*Task statement*.
In the records below, find each line holding the word "right" and copy it.

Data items
▬▬▬

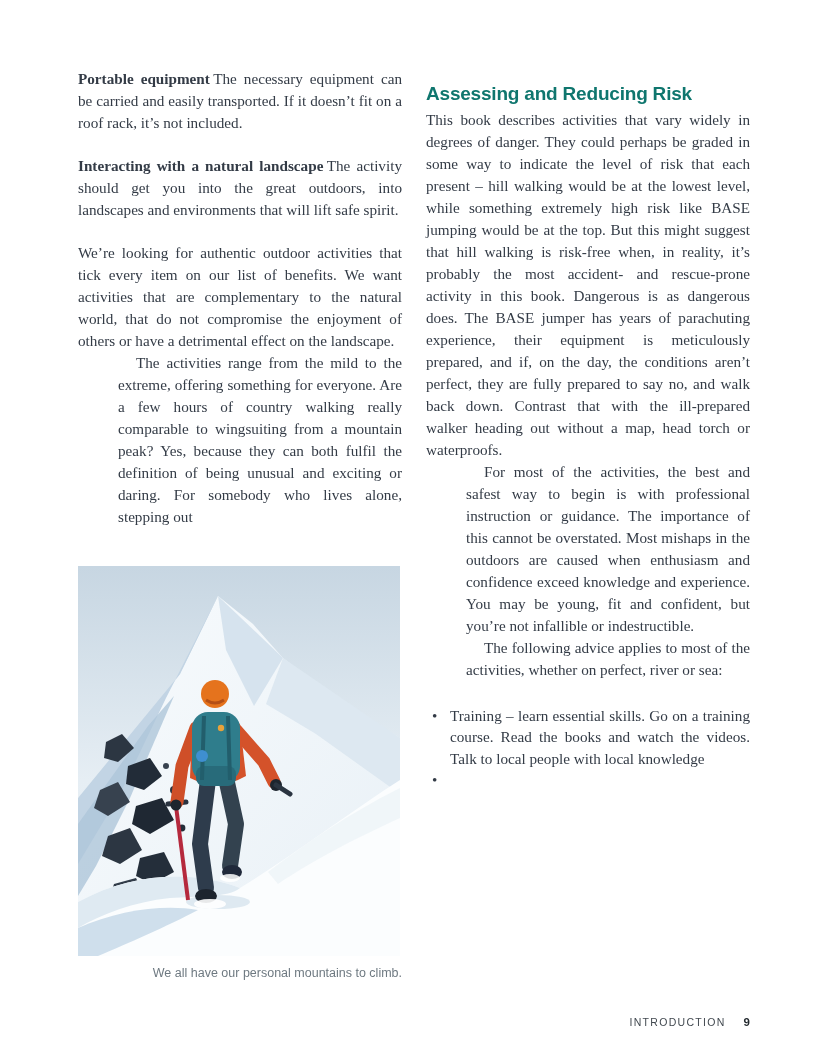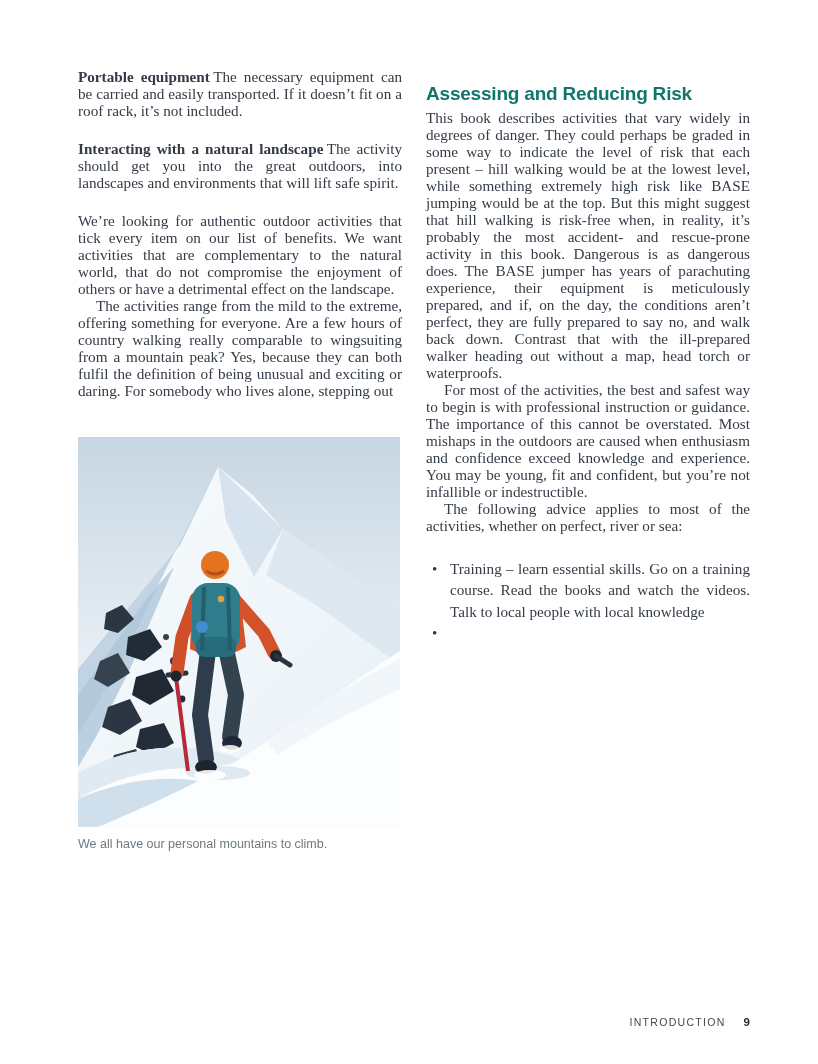--- a/index.html
+++ b/index.html
@@ -24,7 +24,7 @@
   .para {
     margin: 0;
     font-size: 15.2px;
-    line-height: 17px;
+    line-height: 22px;
     text-align: justify;
   }
   .para + .para.spaced { margin-top: 21px; }

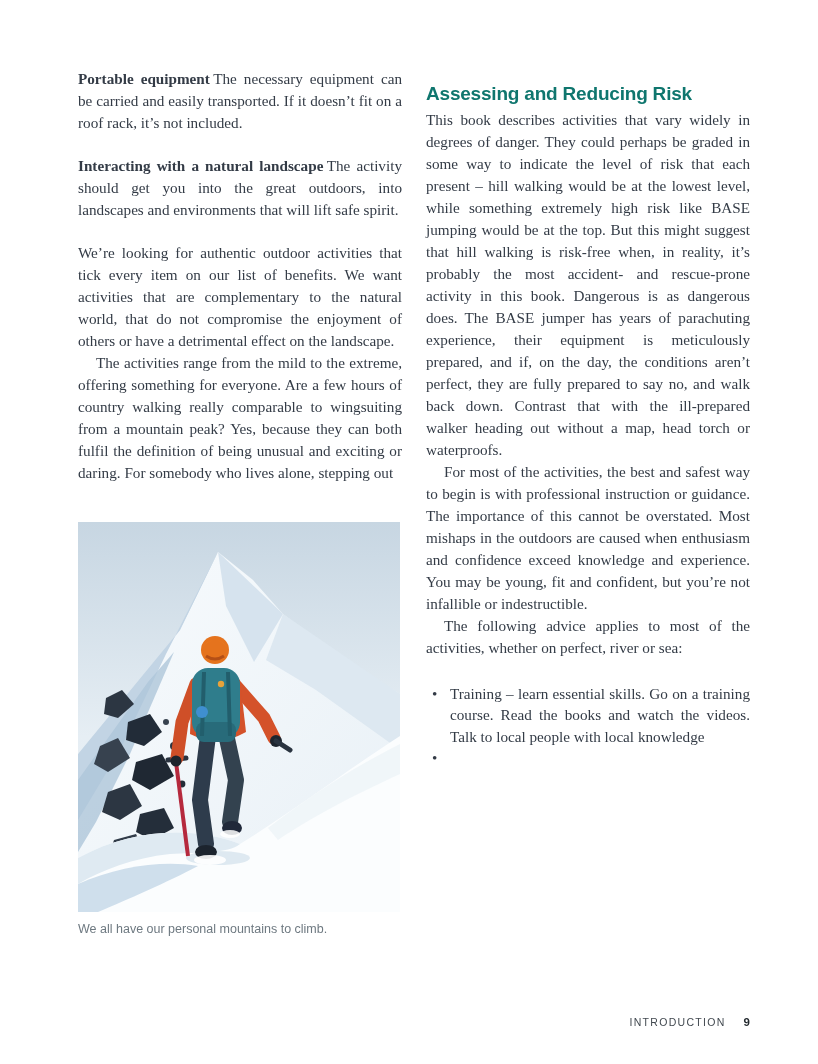--- a/index.html
+++ b/index.html
@@ -28,7 +28,7 @@
     text-align: justify;
   }
   .para + .para.spaced { margin-top: 21px; }
-  .para.indent { text-indent: 18px; }
+  .para.indent { text-indent: 18px; margin-left: 40px; }
   .lead { font-weight: bold; margin-right: 0.22em; }
   .section-heading {
     margin: 14px 0 3px 0;

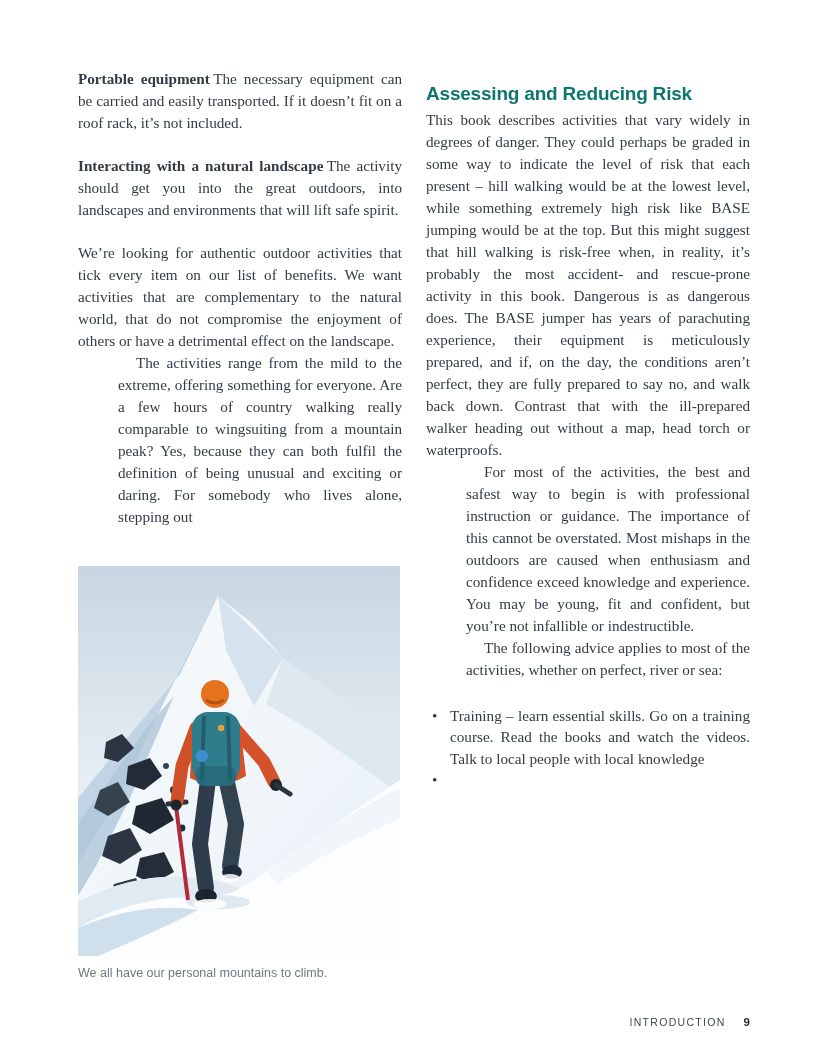--- a/index.html
+++ b/index.html
@@ -48,7 +48,7 @@
     font-size: 12.5px;
     line-height: 16px;
     color: #6e7981;
-    text-align: left;
+    text-align: right;
   }
   .bullet-list {
     list-style: none;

▬▬▬

*Exercise answer*.
   .lead { font-weight: bold; margin-right: 0.22em; }
+    text-align: right;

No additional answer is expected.